One reason was the creation and then implementation of the Property
Assessment Clean Energy (PACE) that the city of Berkeley, California,
enacted in 2008. The program was especially useful for getting solar energy
into homes, buildings, and complexes. However, the city got the loans or other
funds should the building owner go bankrupt or foreclosed. Hence, the US
Federal Housing Authorities (Fannie Mae and Freddie Mac) declared the
PACE illegal since the lenders would get no funds. PACE then only become
possible for business and corporation funding.
This funding process and then others since 2010 resulted in solar systems
becoming cost competitive with regular energy generation systems.
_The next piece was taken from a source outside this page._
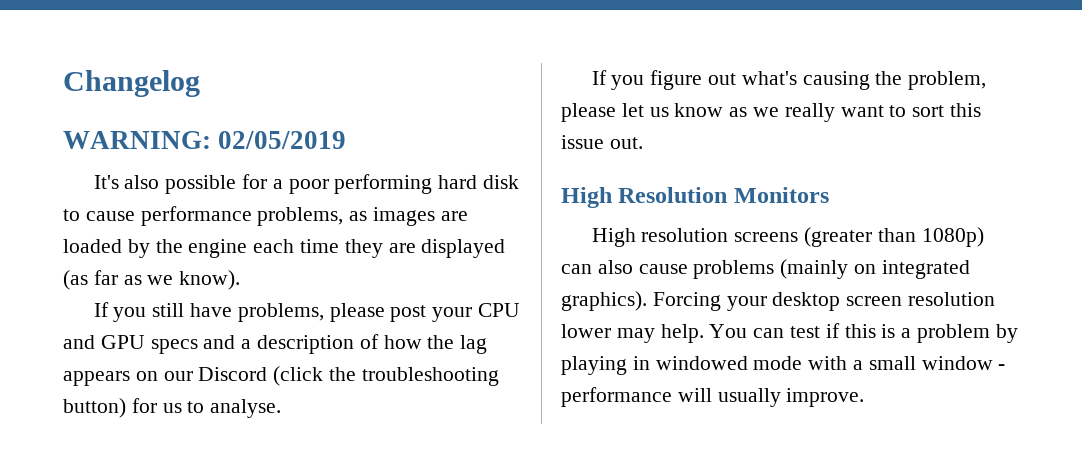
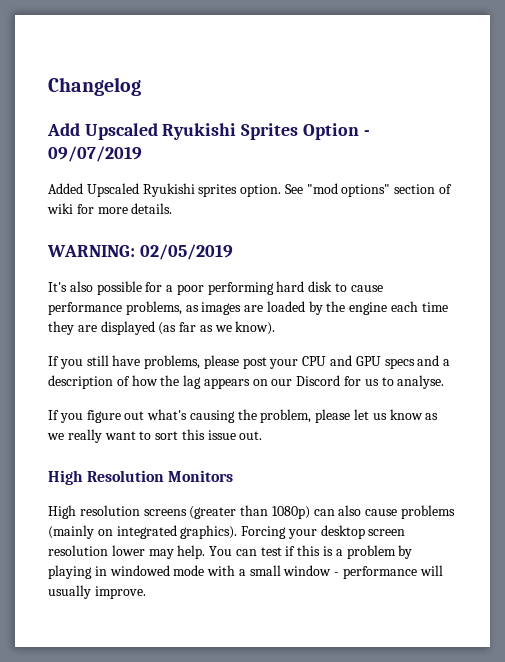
(200, 83) none -> [47,123,370,140] [48,146,142,162] [48,183,453,197] [47,203,173,214] // Add Upscaled Ryukishi Sprites Option - 09/07/2019 // Added Upscaled Ryukishi sprites option. See "mod options" section of wiki for more details.
[273,366,499,386] [63,398,126,418] (click the troubleshooting button) -> (341, 380) none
The same
economic phenomena came with wind when a combination of long-term
financing mechanisms and government tax and incentive programs reduced
the costs of wind turbines to below that of natural gas power generation by the
end of the first decade of the 21st century. On-site and distributed power has
become a key part of “green development” for both individual homes as well
as businesses, resorts, and other complexes.
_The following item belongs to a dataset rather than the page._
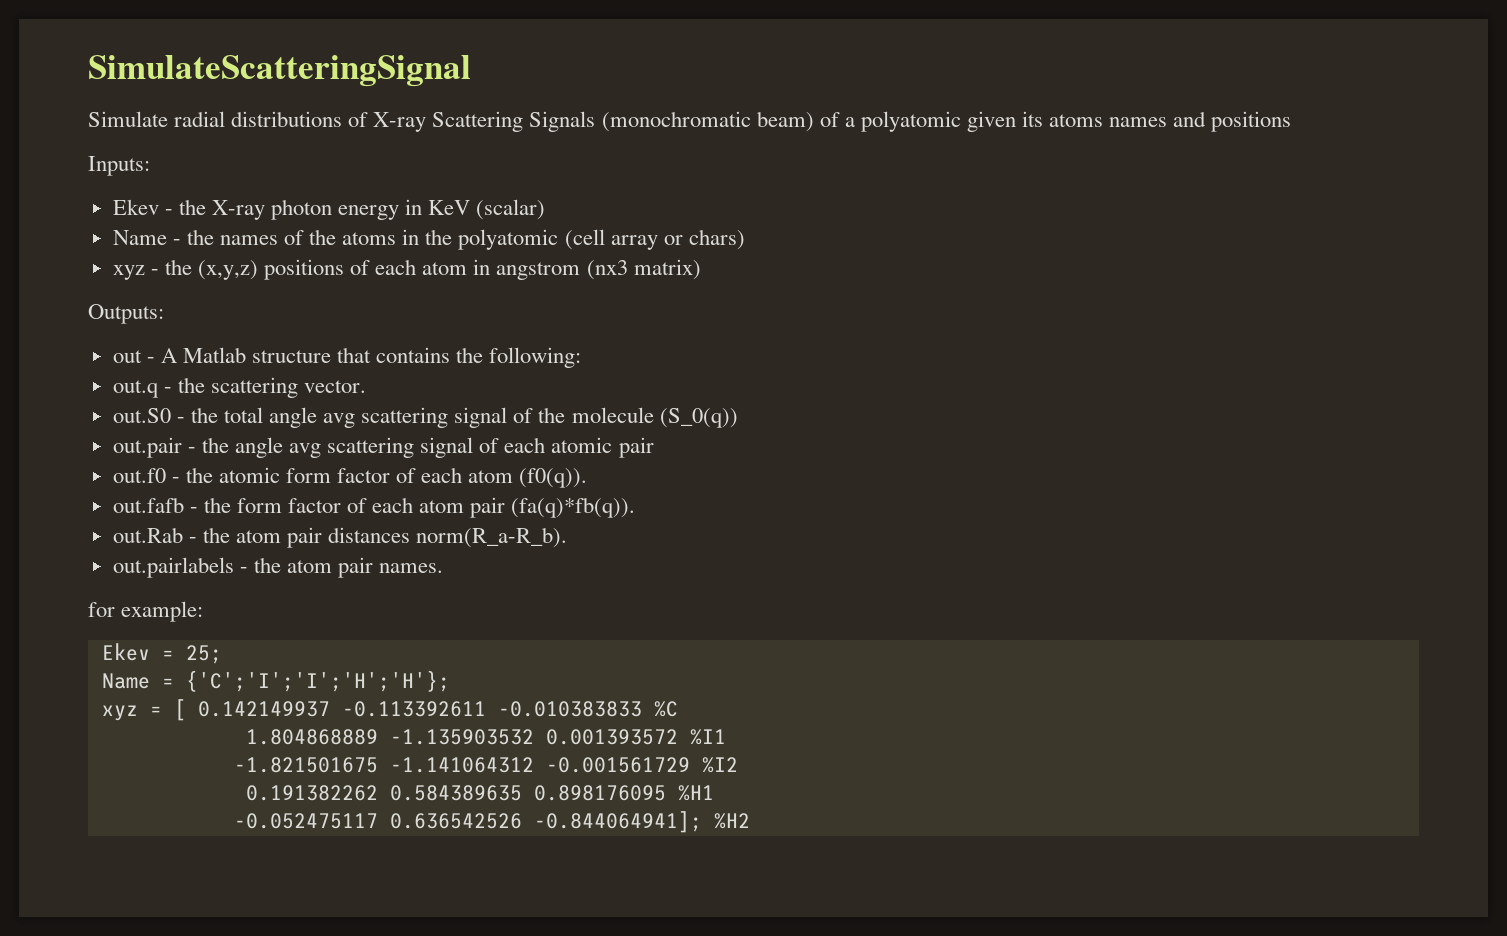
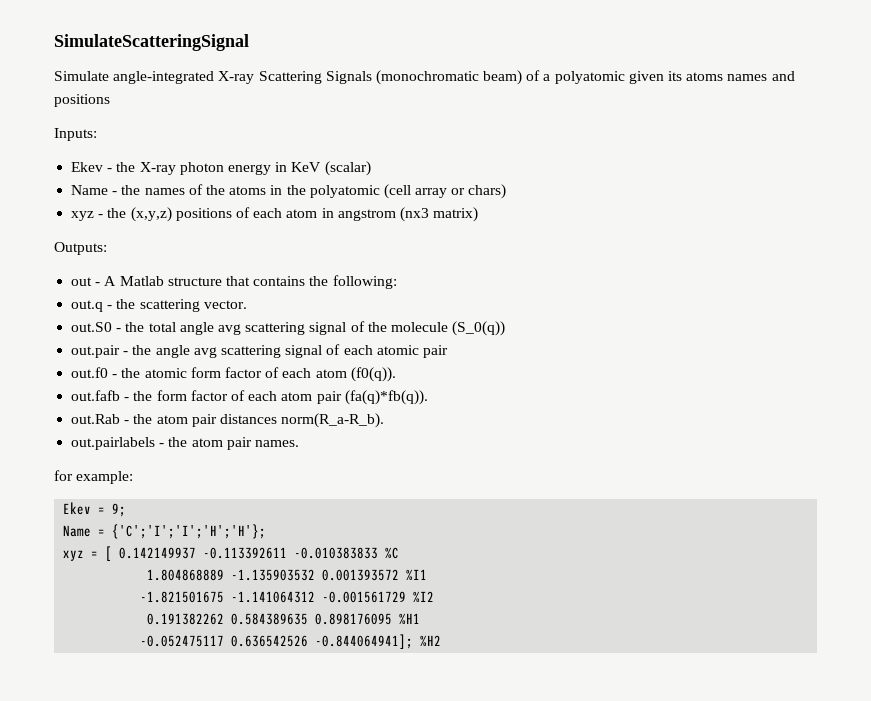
[174,111,369,127] radial distributions of -> [113,71,215,84] angle-integrated
[185,645,222,664] 25; -> [112,503,127,517] 9;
Hence, the financial and accounting economics for renewable energy
power generation for the GIR is moving away from a PPA long-term finance
mechanism. This does not mean that the cost benefit analysis (short term in
quarters or even 2e3 years) works now. But soon the shift might be to a more
traditional economic and accounting model. Now, however, there are two
models that have become part of the GIR that Chapter 7 refers to and several
remaining chapters mention. The two emerging models are: (1) feed-in-tariffs
(FiT), which charge a higher energy purchase rate to consumers but also allow
consumers to sell their power to the central grid supplier or other energy
customers; and (2) regular leases.
The FiT was started and very successful in Germany in the early 1990s. It
has since gone under some expansion and revision. Then Spain started a
national program in the mid-2000s that appeared to be too aggressive with
overbuilding of solar plants and systems with some facilities. The net result in
both Germany and Spain was higher employment and job creation in the solar
sector. And for Germany, it became the number one nation in solar
manufacturing. Now other nations and communities are starting FiT programs.
The other emerging economic model is a regular lease. However, the costs
are high although for a shorter time. The costs of solar and other renewables
are coming down, so that one “old economic” model is such that all renewable
power generation might be factored into the regular operational costs (like
heating, air conditioning, electrical and plumbing) for buildings (homes,
offices, storage, etc.). These systems can then be part of the total costs for a
mortgage of any building and then applied to different or more expansive areas
like college campuses, shopping malls, etc., which have clusters of buildings.